Benjamin Roseth, senior specialist in modernisation of the state at the Inter-American Development Bank (IDB), has given a comprehensive list of recommendations that businesses can implement to bolster their cybersecurity.

He gave the recommendations as part of his presentation at the PSOJ/IDB EmpowerJA: Building Bridges for Success Forum on Thursday, January 18.

Check out the recommendations below:

1. Employee Training and Awareness

• Implement phishing simulation exercises and awareness courses to educate employees about potential cyber threats.

He as well as other presenters highlighted that human error is always one of the biggest vulnerabilities in an entity.

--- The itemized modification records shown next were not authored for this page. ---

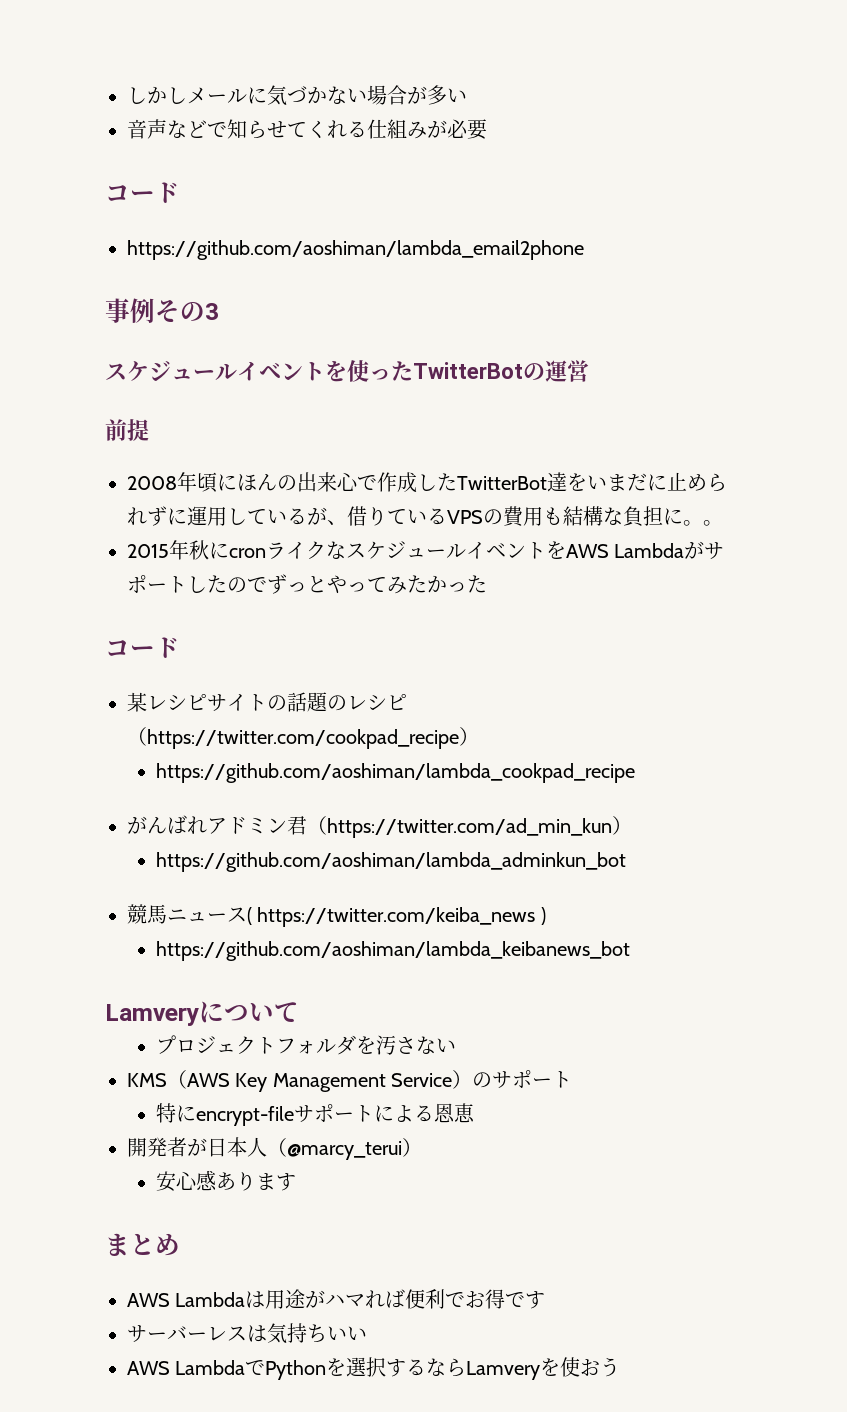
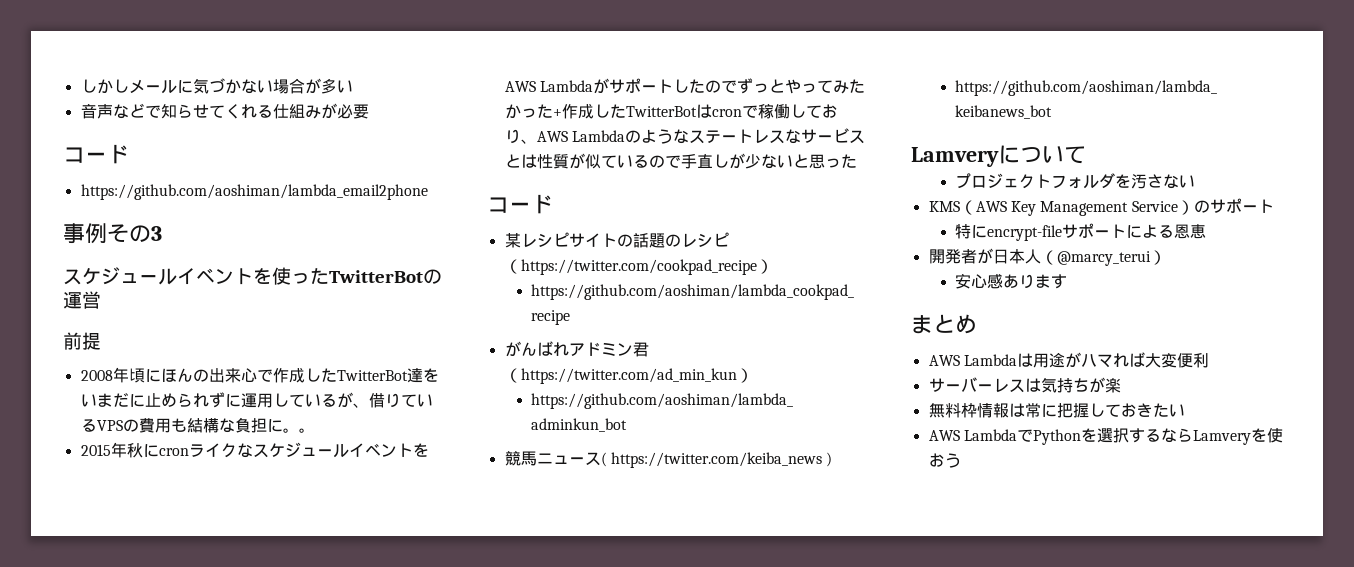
- 2015年秋にcronライクなスケジュールイベントをAWS Lambdaがサポートしたのでずっとやってみたかった
+ 2015年秋にcronライクなスケジュールイベントをAWS Lambdaがサポートしたのでずっとやってみたかった+作成したTwitterBotはcronで稼働しており、AWS Lambdaのようなステートレスなサービスとは性質が似ているので手直しが少ないと思った
- AWS Lambdaは用途がハマれば便利でお得です
+ AWS Lambdaは用途がハマれば大変便利
- サーバーレスは気持ちいい
+ サーバーレスは気持ちが楽
+ 無料枠情報は常に把握しておきたい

Phishing is a type of social engineering where an attacker masquerades as a trusted entity to trick victims into giving away or granting access to sensitive data.

2. Information asset mapping and risk assessment

• Conduct a thorough assessment of information assets and evaluate potential risks to establish a robust cybersecurity strategy.

3. Software Vigilance

• Utilise only licensed, updated software to mitigate vulnerabilities and stay ahead of potential exploits.

4. Device Protection

• Safeguard devices by employing antivirus or similar protective software to thwart malicious attacks.

Up to 83 per cent of business in Jamaica use anti-virus or similar on company devices and systems and 76 per cent use firewalls.

5. Network Security Measures

• Fortify networks using firewalls, Virtual Private Networks (VPNs), and tools for protection during email and web surfing activities.

6. Mobile Device Security

• Employ encryption, access protection, and security apps to shield mobile devices from cyber threats.

7. Web and Cloud Protection

• Implement robust security measures for online sites and cloud computing accounts to safeguard sensitive information.

8. Wireless Network Security

• Secure wireless networks with encryption and passwords to prevent unauthorized access.

9. User Account Security

• Establish and enforce policies like strong, changing passwords and two-factor authentication to enhance user account security.

10. Access Limitations

• Restrict employee and vendor access to systems, information, and application installations based on necessity.

11. Data Encryption

• Encrypt sensitive information to safeguard it from unauthorized access or interception.

12. Regular Backups and Drills

• Perform automatic regular backups and conduct data restoration drills to ensure data recovery readiness.

13. Incident Response Plan

• Develop and implement an incident response plan to swiftly and effectively address cybersecurity incidents.

According to a study conducted by the IDB in 2023, in the best-case scenario, no more than 53 per cent of Jamaican businesses have an incident response plan in the event of a cyber attack.

14. Payment System Security

• Separate payment systems and adhere to best practices recommended by financial institutions to safeguard financial transactions.

15. Cyber Insurance

• Consider securing cyber insurance to provide an additional layer of protection against potential financial losses due to cyber incidents.